Aku masuk dengan sedikit ragu. Tanganku yang memegang cawan berisi hosti sedikit gemetar entah kenapa. Aku tidak ingat apakah pernah masuk ke dalam ruangan ini.
Ruangan itu ada di lantai dua. Kira-kira sepuluh kali sepuluh meter, penerangan bagus, suhu pendingin udara disetel cukup rendah, sebuah meja besar berplitur dari bahan kayu jati dan sepasang rak raksasa berhadapan dengan banyak buku babon tersusun. Sayup-sayup terdengar lagu di latihan paduan suara tadi diputar dari pemutar audio.
"Tuhan Maha Pengasih.
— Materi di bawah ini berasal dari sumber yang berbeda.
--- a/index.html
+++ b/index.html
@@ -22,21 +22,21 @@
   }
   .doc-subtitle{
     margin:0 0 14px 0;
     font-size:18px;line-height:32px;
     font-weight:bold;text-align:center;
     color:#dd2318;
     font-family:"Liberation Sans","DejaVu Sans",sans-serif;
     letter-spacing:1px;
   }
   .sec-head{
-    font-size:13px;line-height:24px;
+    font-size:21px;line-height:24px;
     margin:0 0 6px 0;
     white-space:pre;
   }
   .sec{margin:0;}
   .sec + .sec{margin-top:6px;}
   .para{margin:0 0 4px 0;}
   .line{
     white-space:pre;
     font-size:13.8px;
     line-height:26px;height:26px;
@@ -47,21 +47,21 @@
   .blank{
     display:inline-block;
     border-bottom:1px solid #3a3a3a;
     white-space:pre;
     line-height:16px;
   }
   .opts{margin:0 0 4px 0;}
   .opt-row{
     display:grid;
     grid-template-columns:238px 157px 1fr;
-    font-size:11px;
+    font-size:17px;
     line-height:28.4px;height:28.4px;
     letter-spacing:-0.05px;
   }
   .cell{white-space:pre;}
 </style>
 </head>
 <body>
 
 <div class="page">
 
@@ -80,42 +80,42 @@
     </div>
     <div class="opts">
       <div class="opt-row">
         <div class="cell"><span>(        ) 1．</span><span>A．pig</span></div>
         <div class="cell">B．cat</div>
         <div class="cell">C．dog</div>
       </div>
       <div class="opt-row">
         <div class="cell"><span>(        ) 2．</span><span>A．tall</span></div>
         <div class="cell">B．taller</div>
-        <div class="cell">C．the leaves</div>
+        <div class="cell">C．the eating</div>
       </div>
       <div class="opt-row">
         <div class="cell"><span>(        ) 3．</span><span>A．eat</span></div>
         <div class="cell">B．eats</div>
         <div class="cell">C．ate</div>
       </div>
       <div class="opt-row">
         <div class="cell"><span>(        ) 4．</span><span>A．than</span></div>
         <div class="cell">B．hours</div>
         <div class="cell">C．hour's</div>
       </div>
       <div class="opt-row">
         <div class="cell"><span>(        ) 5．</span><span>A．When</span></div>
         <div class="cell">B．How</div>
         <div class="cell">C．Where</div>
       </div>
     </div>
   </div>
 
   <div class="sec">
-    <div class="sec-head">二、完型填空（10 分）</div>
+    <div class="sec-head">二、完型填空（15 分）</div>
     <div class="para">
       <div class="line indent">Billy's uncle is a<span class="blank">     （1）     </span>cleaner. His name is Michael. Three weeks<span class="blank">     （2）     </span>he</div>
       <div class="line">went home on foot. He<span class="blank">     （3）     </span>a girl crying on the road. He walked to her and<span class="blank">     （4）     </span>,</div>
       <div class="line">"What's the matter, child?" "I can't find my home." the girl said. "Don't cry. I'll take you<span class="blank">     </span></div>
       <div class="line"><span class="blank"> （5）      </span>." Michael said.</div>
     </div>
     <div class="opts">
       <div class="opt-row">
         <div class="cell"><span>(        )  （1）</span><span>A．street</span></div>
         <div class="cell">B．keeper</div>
Ya, Tuhan, ampunilah."
Bapa Adrian berdiri bersedekap di depan jendela besar berteralis yang terbuka.
"Sudah selesai pekerjaanmu, Sara?"
Aku yang belum beranjak dari depan pintu, mengangguk cepat. Cawan yang kupegang dengan kedua tangan ikut bergoyang. Bapa Adrian memberi kode untuk menaruh cawan berisi hosti itu ke meja.
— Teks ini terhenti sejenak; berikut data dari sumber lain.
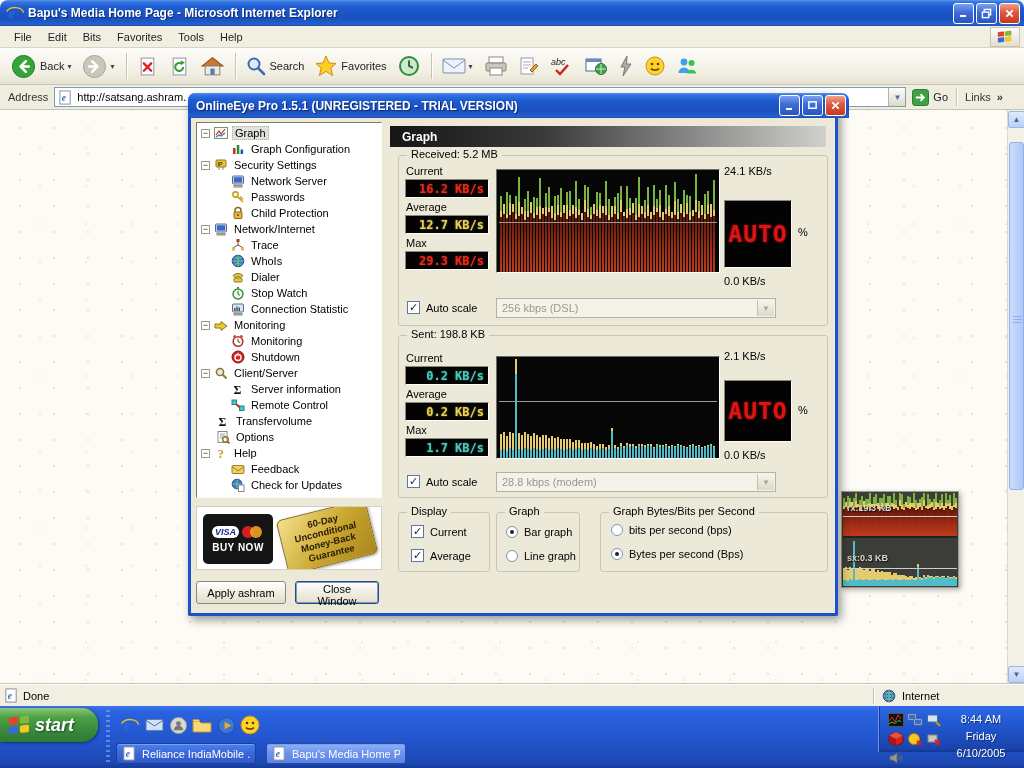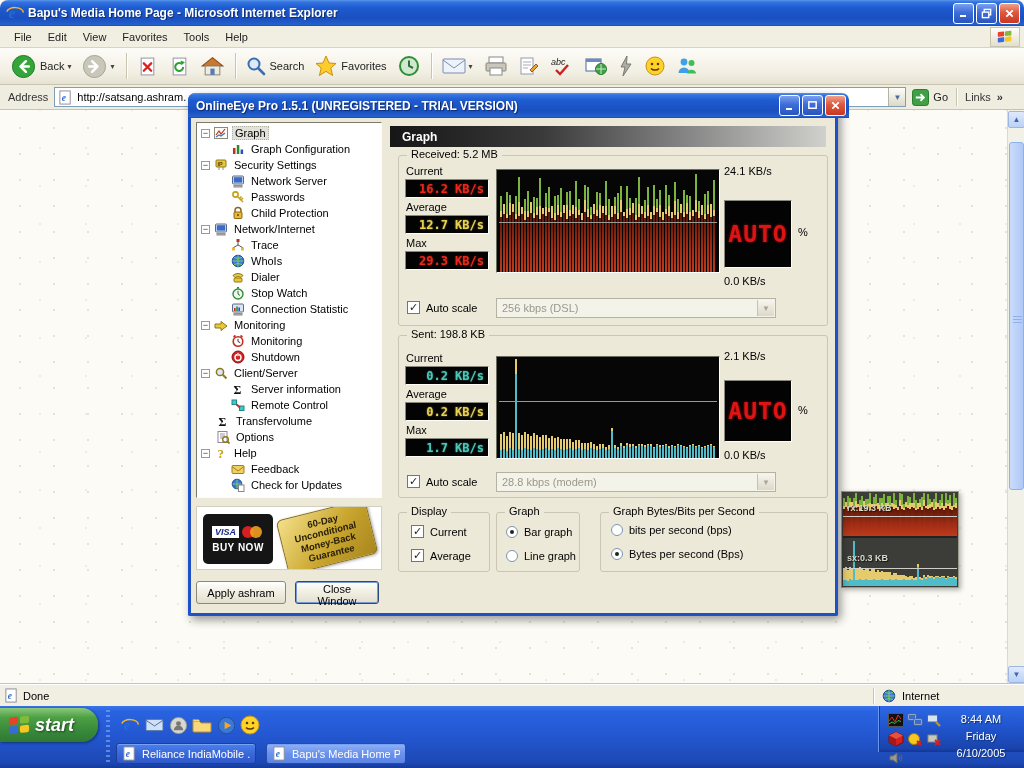--- a/index.html
+++ b/index.html
@@ -114,21 +114,21 @@
   .child-spacer{width:30px;flex:none;}
   .tree-ic{width:15px;height:14px;margin:0 3px 0 4px;flex:none;display:flex;align-items:center;}
   .tree-label{padding:0 2px;font-size:11px;}
   .tree-label.tsel{background:#E2E2DA;border:1px dotted #B0B0A4;}
 
   .badges{position:absolute;left:5px;top:388px;width:186px;height:64px;background:#fff;
     border:1px solid #D4D0C0;overflow:hidden;}
   .buy-badge{position:absolute;left:6px;top:7px;width:70px;height:50px;background:#151515;border-radius:5px;
     display:flex;flex-direction:column;align-items:center;justify-content:center;}
   .cards{display:flex;align-items:center;margin-bottom:3px;}
-  .visa{background:#fff;color:#1A2A8A;font-weight:bold;font-style:italic;font-size:9px;padding:1px 3px;border-radius:0;}
+  .visa{background:#fff;color:#1A2A8A;font-weight:bold;font-style:italic;font-size:9px;padding:1px 3px;border-radius:6px;}
   .mc{position:relative;width:22px;height:14px;margin-left:3px;}
   .mc i{position:absolute;top:1px;width:12px;height:12px;border-radius:50%;}
   .mc i:first-child{left:0;background:#D42020;}
   .mc i:last-child{left:8px;background:#F0A020;opacity:.9;}
   .buy-now{color:#fff;font-weight:bold;font-size:10px;letter-spacing:.5px;}
   .gold-badge{position:absolute;left:84px;top:2px;width:92px;height:56px;transform:rotate(-14deg);
     background:linear-gradient(135deg,#F4E08A,#C9A62E 55%,#A8861E);border-radius:6px;border:1px solid #8A6E16;
     box-shadow:1px 1px 3px rgba(0,0,0,.35);display:flex;flex-direction:column;align-items:center;justify-content:center;}
   .gold-badge div{font-weight:bold;font-size:9.5px;color:#2A2008;line-height:11px;transform:skewX(-4deg);}
 
@@ -226,21 +226,21 @@
         <svg viewBox="0 0 12 12" width="11" height="11">
           <path d="M2.5 2.5 L9.5 9.5 M9.5 2.5 L2.5 9.5" stroke="#fff" stroke-width="2"></path>
         </svg>
       </span>
   </div>
 
   <div class="menubar" data-interactable="false">
     <span id="menu-items" style="display:flex;">
         <span class="menu-item" data-interactable="true">File</span>
         <span class="menu-item" data-interactable="true">Edit</span>
-        <span class="menu-item" data-interactable="true">View</span>
+        <span class="menu-item" data-interactable="true">Bits</span>
         <span class="menu-item" data-interactable="true">Favorites</span>
         <span class="menu-item" data-interactable="true">Tools</span>
         <span class="menu-item" data-interactable="true">Help</span>
       </span>
     <span class="brand" data-interactable="false">
         <svg viewBox="0 0 20 20" width="16" height="16">
           <g transform="skewY(-6) translate(0,2)">
             <rect x="1" y="2" width="8" height="6" rx="1" fill="#E8422A"></rect>
             <rect x="10" y="2" width="8" height="6" rx="1" fill="#7FBA3C"></rect>
             <rect x="1" y="9" width="8" height="6" rx="1" fill="#3A6AD8"></rect>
"Rosana itu terkadang terlalu banyak maunya."
Belum sempat aku menanggapi kata-kata itu, aku mendengar suara pintu ditutup, dan dikunci. Â Dan entah karena memiliki kecepatan super atau bagaimana, Bapa Adrian sudah berdiri di belakangku. Dan terlalu dekat.
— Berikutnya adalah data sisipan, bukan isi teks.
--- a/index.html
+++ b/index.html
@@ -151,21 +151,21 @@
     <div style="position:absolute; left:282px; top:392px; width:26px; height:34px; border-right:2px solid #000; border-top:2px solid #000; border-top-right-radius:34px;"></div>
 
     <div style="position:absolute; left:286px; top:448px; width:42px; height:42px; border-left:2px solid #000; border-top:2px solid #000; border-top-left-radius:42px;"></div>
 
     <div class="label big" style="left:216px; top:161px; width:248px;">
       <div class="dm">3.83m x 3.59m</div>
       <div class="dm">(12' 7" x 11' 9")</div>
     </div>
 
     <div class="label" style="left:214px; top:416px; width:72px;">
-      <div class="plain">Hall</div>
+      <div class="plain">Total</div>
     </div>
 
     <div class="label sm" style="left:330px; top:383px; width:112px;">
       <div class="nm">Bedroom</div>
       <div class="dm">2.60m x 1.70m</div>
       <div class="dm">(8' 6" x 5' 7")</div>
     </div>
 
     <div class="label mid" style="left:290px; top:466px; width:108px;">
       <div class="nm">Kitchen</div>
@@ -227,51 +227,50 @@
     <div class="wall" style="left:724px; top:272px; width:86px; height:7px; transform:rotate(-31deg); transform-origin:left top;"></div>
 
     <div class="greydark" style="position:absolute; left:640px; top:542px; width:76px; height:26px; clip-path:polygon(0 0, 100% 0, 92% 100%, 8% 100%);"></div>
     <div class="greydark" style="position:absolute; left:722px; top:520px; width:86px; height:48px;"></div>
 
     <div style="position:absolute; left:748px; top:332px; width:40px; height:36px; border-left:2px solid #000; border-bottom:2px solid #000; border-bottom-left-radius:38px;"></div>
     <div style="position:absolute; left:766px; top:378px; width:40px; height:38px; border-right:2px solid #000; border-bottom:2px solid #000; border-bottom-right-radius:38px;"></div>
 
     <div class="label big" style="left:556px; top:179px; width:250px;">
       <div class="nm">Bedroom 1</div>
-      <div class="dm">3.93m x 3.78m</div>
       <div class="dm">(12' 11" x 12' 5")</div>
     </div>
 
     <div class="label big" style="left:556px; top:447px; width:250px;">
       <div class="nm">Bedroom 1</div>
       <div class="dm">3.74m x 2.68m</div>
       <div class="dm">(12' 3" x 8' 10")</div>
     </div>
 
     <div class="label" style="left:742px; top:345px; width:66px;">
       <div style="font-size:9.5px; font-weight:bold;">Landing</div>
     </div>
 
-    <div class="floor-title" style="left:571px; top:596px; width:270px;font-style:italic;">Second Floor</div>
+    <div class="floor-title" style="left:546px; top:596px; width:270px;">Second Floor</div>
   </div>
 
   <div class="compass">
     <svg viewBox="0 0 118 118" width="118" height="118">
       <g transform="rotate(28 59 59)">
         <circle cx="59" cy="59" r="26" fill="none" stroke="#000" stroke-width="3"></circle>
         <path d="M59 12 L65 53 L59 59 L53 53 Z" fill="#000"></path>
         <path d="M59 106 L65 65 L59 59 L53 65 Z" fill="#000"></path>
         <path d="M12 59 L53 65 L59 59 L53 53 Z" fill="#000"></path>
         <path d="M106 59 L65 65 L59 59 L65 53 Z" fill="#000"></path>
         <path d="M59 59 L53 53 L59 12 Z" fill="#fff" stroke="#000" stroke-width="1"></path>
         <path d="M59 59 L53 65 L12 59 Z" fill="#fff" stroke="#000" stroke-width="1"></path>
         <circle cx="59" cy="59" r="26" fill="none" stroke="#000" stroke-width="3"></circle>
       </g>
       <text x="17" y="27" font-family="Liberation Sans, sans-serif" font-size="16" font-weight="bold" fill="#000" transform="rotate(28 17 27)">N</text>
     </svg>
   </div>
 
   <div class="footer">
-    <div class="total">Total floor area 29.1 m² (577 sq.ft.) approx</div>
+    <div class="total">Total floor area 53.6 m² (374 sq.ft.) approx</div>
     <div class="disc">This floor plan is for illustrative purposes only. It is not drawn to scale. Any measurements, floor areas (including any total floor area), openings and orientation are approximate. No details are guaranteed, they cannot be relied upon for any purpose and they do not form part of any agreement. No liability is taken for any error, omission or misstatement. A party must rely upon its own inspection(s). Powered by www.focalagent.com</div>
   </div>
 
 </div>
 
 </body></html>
Aku dapat merasakan hangat badannya di punggungku. Dan sedetik kemudian sepasang lengan yang kokoh berusaha membalikkan badanku dengan kasar.
Hosti di cawan jatuh berhamburan ke lantai.
Di hadapanku sekarang, tidak lagi aku lihat wajah seorang laki-laki yang memesona dan penuh wibawa seperti beberapa saat lalu. Yang aku lihat saat ini, adalah wajah seekor serigala yang kelaparan. Sangat sangat kelaparan.